Keynote 1 by Dacheng Tao

Keynote 1 by Dacheng Tao

AI – Quest for Deep Learning

by: Dacheng Tao (University of Sydney)

DTao

Abstract — We are fortunate on the edge to embrace the revolutionary progress of Artificial Intelligence (AI) and to witness the enthusiasm of translational AI deployments sweeping across all sectors in our life. The almost simultaneous rise of transformational deep learning, big data, and powerful computational machines since 2010 is progressively enabling AI systems to perceive, learn, reason, and behave like a human, and makes the next generation of AI systems distinct from those developed in the past.
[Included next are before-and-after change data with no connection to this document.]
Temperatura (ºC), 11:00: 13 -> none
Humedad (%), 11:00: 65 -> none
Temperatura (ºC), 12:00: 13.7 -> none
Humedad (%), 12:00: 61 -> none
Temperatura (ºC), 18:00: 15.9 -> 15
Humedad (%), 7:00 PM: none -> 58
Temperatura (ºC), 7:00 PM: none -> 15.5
Thus, it is critical to better understand the role of deep learning in AI. In this talk, we will present our investigations, initiatives, and insights to the interpretation of the successful deep learning, such as why is deep structure superior to shallow structure, how do skip connections affect model’s performance, and what is the relationship between some of the free parameters.
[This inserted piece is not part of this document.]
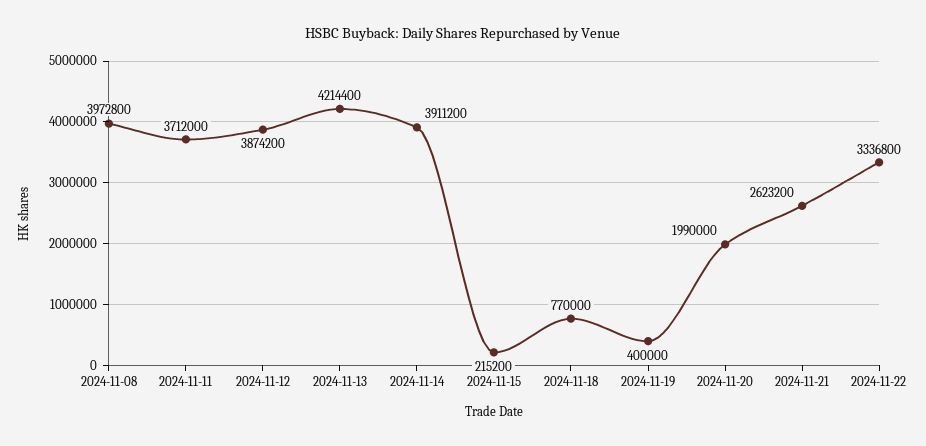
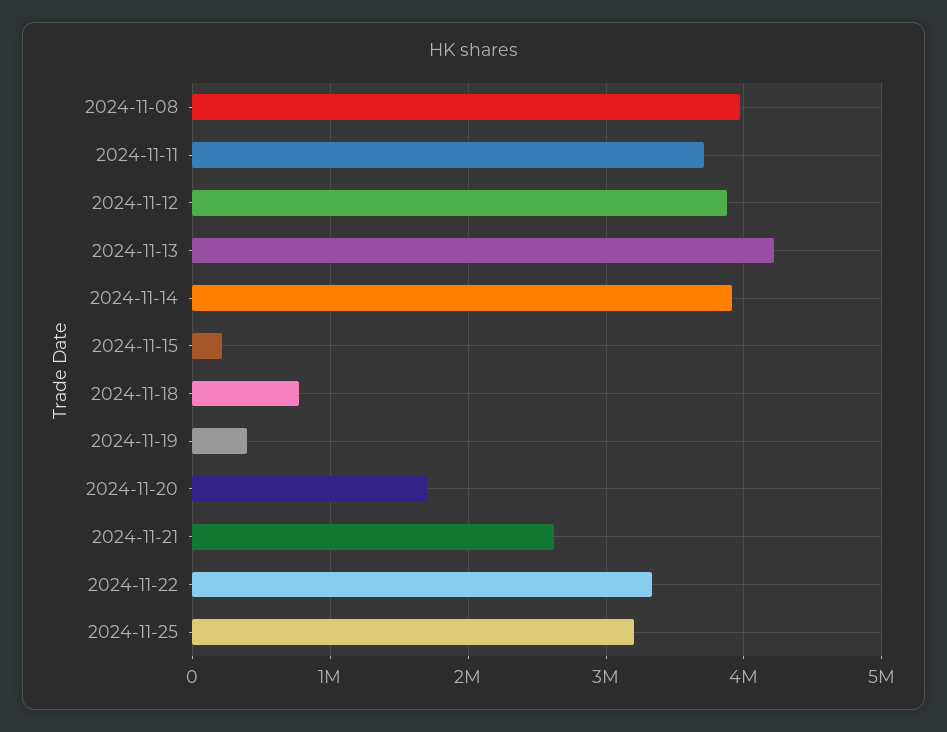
2024-11-20: 1990000 -> 1700000
2024-11-25: none -> 3200000

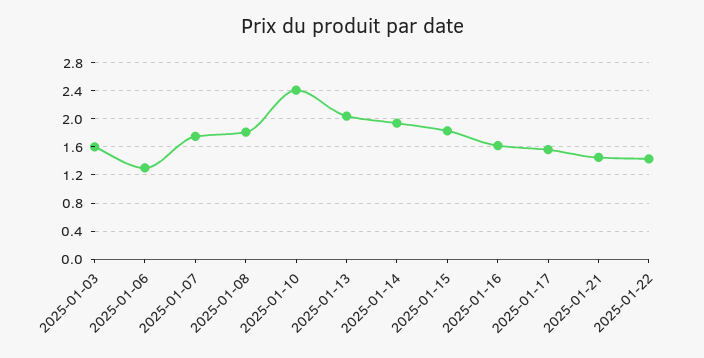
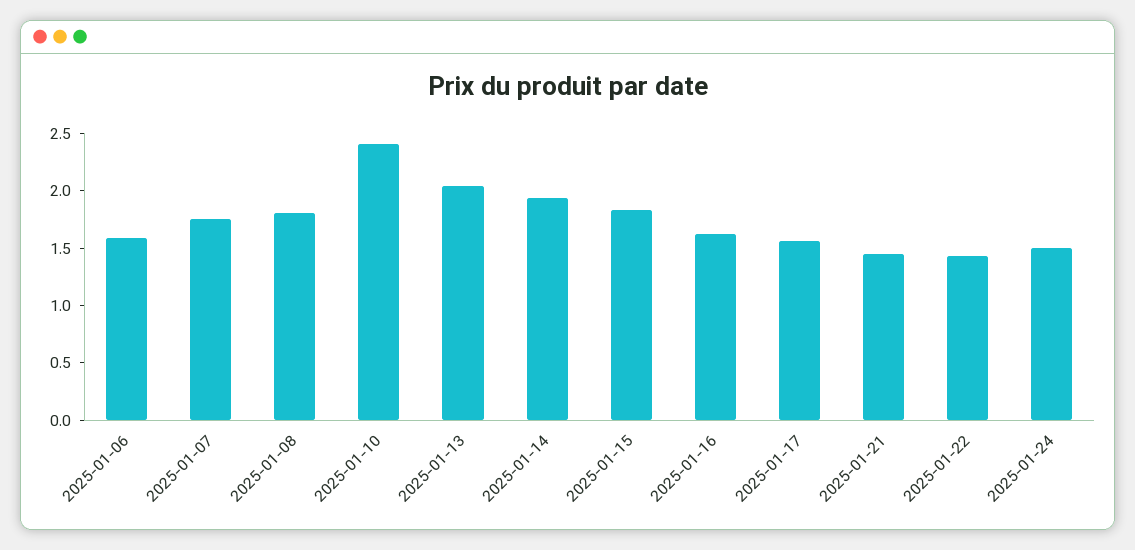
2025-01-03: 1.6 -> none
2025-01-06: 1.3 -> 1.6
2025-01-24: none -> 1.5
Speaker’s Biography — Dacheng Tao (F’15) is Professor of Computer Science and ARC Laureate Fellow in the School of Computer Science and the Faculty of Engineering, and the Inaugural Director of the UBTECH Sydney Artificial Intelligence Centre, at The University of Sydney. His research results in artificial intelligence have expounded in one monograph and 200+ publications at prestigious journals and prominent conferences, such as IEEE T-PAMI, IJCV, JMLR, AIJ, AAAI, IJCAI, NIPS, ICML, CVPR, ICCV, ECCV, ICDM, and KDD, with several best paper awards. He received the 2018 IEEE ICDM Research Contributions Award and the 2015 Australian Scopus-Eureka prize. He is a Fellow of the IEEE, AAAS, ACM and the Australian Academy of Science.